Il existe aujourd'hui en France en 2007, un moyen de détruire une personne en toute impunité, ce meutre au quotidien porte un nom : le harcèlement.
Face à leur toute puissance, il ne me reste que la parole. M'entendrez-vous ?
Cela m'avait donné la pêche d'écrire. Dans le miroir de la salle de sport, je me voyais tellement forte, grande, musclée, l'air sûr de moi.
Je suis rentrée de chez moi. C'était un série américaine sans surprise "cold case". L'histoire d'un jeune homme noir tué par un groupe d'homme blanc. Après le passage à
tabac, ils le menacent :
"Tu as intérêt de te taire".
Le jeune ensanglanté à terre : "non seulement je ne me tairais pas, mais je le dirai haut et fort".
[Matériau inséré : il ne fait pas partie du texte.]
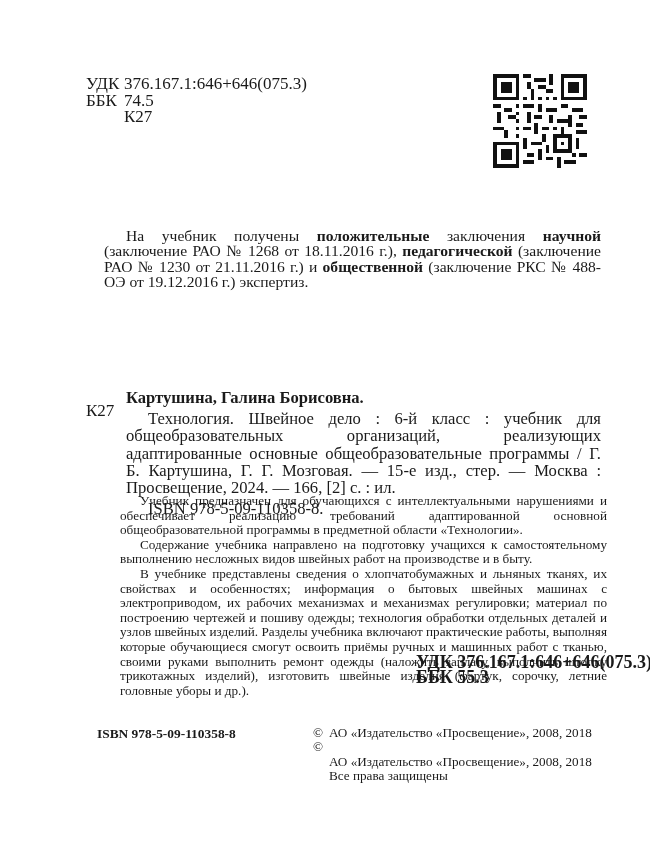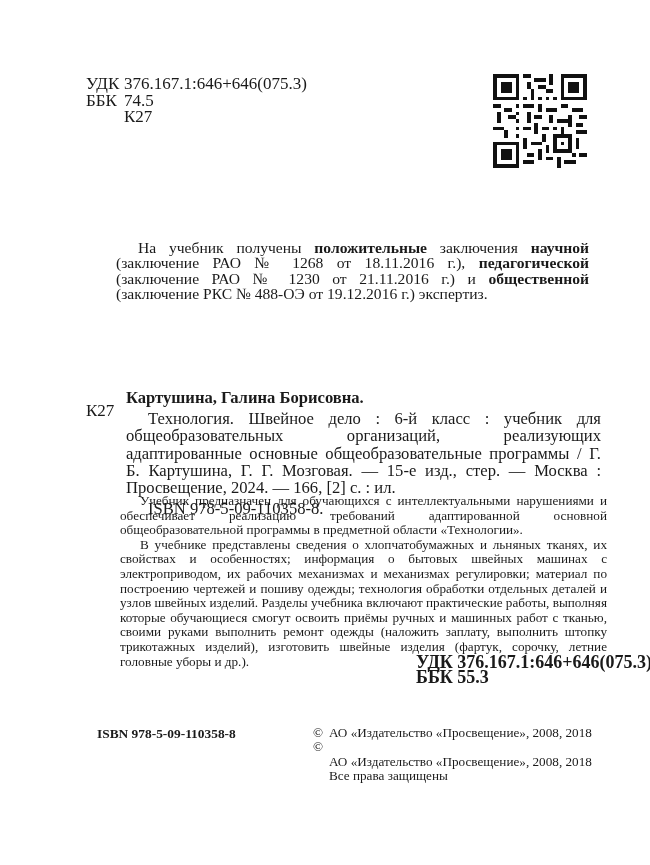"На учебник получены положительные" .approval p { margin: 16px -> 4px }
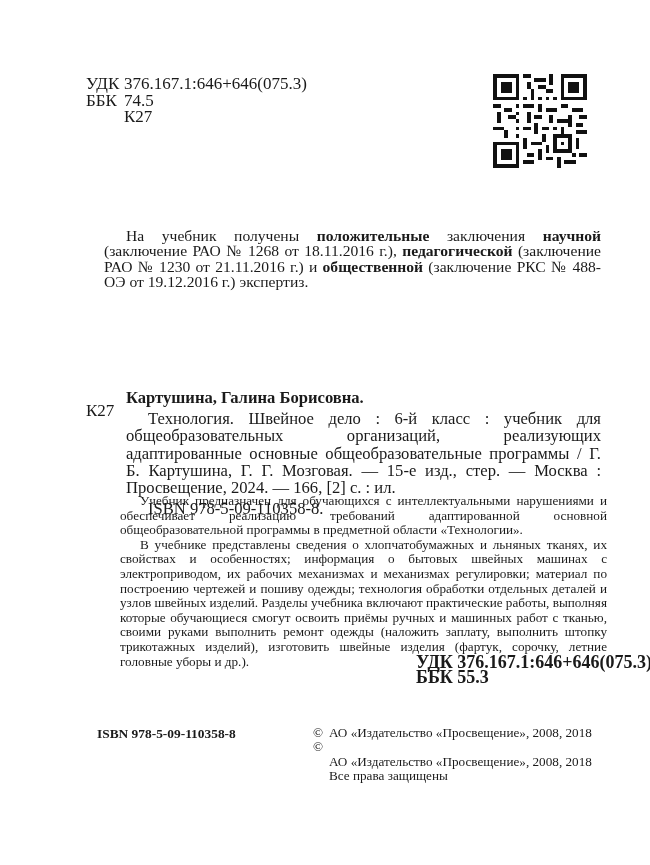"Содержание учебника направлено на" p { html: none -> <p>Содержание учебника направлено на подготовку учащихся к самостоятельному выполнению несложных видов швейных работ на производстве и в быту.</p> }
Le groupe d'hommes blanc le pendent.
Pendant toute la scène, la radio diffuse le discours de Martin Luther King à la radio. Un rêve. Pour qu'un nouveau jour se lève.
Et moi dans mon canapé. Toute la violence du harcèlement professionnel me saute à la gueule. C'est la même chose. Un groupe contre une personne isolée. Bouc-émissaire, ennemi
désignée. Les aggressions verbales quotidiennes, le discrédit, les menaces. La force du nombre, la force du pouvoir contre la personne seule et
impuissante.
Quand ce jeune homme noir à terre aux Etats-Unis, en 1963, refuse de se taire au péril de sa vie, il commet un acte héroique.
A terre moi aussi, ma résistance par le récit me semblait procéder de la même démarche. Je le pense toujours puisqu'il s'agit bien de dénoncer un meutre légal.
Un jour, une bloggeuse m'a écrit "tu devrais écrire sur autre chose" ou traiter cela par l'humour, regarde le blog de la cigale et les fourmis.
C'est cela que les autres pensent ? Mouche toi le nez , arrête de te plaindre, prends du recul ?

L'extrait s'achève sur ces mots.